PROBLEM TO SOLVE :: Copy the lines of the entries exactly, from the opening one to the one holding "P1, 01:37: none -> 4.6", and leave out everything after.
···
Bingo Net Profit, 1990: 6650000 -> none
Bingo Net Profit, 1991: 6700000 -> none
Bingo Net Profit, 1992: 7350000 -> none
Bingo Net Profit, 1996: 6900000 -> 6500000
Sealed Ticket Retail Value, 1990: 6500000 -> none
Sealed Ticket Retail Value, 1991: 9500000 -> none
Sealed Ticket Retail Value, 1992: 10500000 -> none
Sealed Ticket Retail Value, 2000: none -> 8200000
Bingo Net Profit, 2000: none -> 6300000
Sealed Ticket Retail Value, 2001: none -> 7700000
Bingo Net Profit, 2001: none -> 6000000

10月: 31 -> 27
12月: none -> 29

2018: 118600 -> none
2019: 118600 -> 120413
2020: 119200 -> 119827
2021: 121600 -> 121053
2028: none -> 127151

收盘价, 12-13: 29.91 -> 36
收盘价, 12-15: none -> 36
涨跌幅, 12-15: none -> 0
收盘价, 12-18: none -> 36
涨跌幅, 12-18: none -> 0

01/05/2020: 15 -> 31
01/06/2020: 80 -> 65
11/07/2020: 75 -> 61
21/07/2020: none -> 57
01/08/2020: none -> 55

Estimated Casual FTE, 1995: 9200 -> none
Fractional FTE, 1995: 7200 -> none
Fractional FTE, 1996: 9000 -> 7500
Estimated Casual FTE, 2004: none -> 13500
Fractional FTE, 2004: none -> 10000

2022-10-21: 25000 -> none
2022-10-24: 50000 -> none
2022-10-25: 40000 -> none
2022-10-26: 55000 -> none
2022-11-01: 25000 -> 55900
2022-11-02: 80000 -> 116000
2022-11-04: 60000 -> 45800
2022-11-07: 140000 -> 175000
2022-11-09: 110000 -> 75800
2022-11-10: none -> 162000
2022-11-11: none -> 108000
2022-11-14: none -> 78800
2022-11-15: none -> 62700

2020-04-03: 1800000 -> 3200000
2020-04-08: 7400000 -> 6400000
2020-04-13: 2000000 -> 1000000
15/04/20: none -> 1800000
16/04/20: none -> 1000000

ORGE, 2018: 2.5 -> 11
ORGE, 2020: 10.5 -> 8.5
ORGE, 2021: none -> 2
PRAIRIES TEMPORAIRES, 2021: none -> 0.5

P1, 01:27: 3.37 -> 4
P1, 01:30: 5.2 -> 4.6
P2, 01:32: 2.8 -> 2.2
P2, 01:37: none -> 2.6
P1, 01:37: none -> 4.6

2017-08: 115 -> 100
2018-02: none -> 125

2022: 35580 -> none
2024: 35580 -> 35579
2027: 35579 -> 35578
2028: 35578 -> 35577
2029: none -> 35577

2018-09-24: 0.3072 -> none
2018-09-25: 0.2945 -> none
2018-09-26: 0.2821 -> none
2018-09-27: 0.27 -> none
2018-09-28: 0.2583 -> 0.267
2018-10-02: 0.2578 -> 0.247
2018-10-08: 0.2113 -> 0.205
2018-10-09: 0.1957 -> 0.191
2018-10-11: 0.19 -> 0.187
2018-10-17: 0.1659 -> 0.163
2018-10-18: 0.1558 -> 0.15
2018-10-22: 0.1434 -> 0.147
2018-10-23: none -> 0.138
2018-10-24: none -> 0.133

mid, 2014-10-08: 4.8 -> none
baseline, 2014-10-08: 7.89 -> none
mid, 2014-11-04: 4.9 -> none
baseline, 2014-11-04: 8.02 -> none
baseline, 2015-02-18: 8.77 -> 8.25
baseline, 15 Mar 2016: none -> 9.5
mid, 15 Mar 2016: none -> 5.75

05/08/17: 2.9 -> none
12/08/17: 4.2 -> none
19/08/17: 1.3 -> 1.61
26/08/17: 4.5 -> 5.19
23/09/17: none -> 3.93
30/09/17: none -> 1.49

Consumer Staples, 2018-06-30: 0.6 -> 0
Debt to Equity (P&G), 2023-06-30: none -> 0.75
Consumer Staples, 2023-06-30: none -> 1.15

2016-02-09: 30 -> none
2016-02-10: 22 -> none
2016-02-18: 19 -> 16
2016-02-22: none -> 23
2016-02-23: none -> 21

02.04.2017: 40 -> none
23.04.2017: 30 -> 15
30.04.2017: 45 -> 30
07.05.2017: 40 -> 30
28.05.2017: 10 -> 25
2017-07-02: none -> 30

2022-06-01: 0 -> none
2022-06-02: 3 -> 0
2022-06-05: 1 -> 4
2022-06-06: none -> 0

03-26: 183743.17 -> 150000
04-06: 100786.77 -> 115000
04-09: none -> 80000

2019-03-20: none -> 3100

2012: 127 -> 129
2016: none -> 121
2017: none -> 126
···
TASK ANSWER ::
Bingo Net Profit, 1990: 6650000 -> none
Bingo Net Profit, 1991: 6700000 -> none
Bingo Net Profit, 1992: 7350000 -> none
Bingo Net Profit, 1996: 6900000 -> 6500000
Sealed Ticket Retail Value, 1990: 6500000 -> none
Sealed Ticket Retail Value, 1991: 9500000 -> none
Sealed Ticket Retail Value, 1992: 10500000 -> none
Sealed Ticket Retail Value, 2000: none -> 8200000
Bingo Net Profit, 2000: none -> 6300000
Sealed Ticket Retail Value, 2001: none -> 7700000
Bingo Net Profit, 2001: none -> 6000000

10月: 31 -> 27
12月: none -> 29

2018: 118600 -> none
2019: 118600 -> 120413
2020: 119200 -> 119827
2021: 121600 -> 121053
2028: none -> 127151

收盘价, 12-13: 29.91 -> 36
收盘价, 12-15: none -> 36
涨跌幅, 12-15: none -> 0
收盘价, 12-18: none -> 36
涨跌幅, 12-18: none -> 0

01/05/2020: 15 -> 31
01/06/2020: 80 -> 65
11/07/2020: 75 -> 61
21/07/2020: none -> 57
01/08/2020: none -> 55

Estimated Casual FTE, 1995: 9200 -> none
Fractional FTE, 1995: 7200 -> none
Fractional FTE, 1996: 9000 -> 7500
Estimated Casual FTE, 2004: none -> 13500
Fractional FTE, 2004: none -> 10000

2022-10-21: 25000 -> none
2022-10-24: 50000 -> none
2022-10-25: 40000 -> none
2022-10-26: 55000 -> none
2022-11-01: 25000 -> 55900
2022-11-02: 80000 -> 116000
2022-11-04: 60000 -> 45800
2022-11-07: 140000 -> 175000
2022-11-09: 110000 -> 75800
2022-11-10: none -> 162000
2022-11-11: none -> 108000
2022-11-14: none -> 78800
2022-11-15: none -> 62700

2020-04-03: 1800000 -> 3200000
2020-04-08: 7400000 -> 6400000
2020-04-13: 2000000 -> 1000000
15/04/20: none -> 1800000
16/04/20: none -> 1000000

ORGE, 2018: 2.5 -> 11
ORGE, 2020: 10.5 -> 8.5
ORGE, 2021: none -> 2
PRAIRIES TEMPORAIRES, 2021: none -> 0.5

P1, 01:27: 3.37 -> 4
P1, 01:30: 5.2 -> 4.6
P2, 01:32: 2.8 -> 2.2
P2, 01:37: none -> 2.6
P1, 01:37: none -> 4.6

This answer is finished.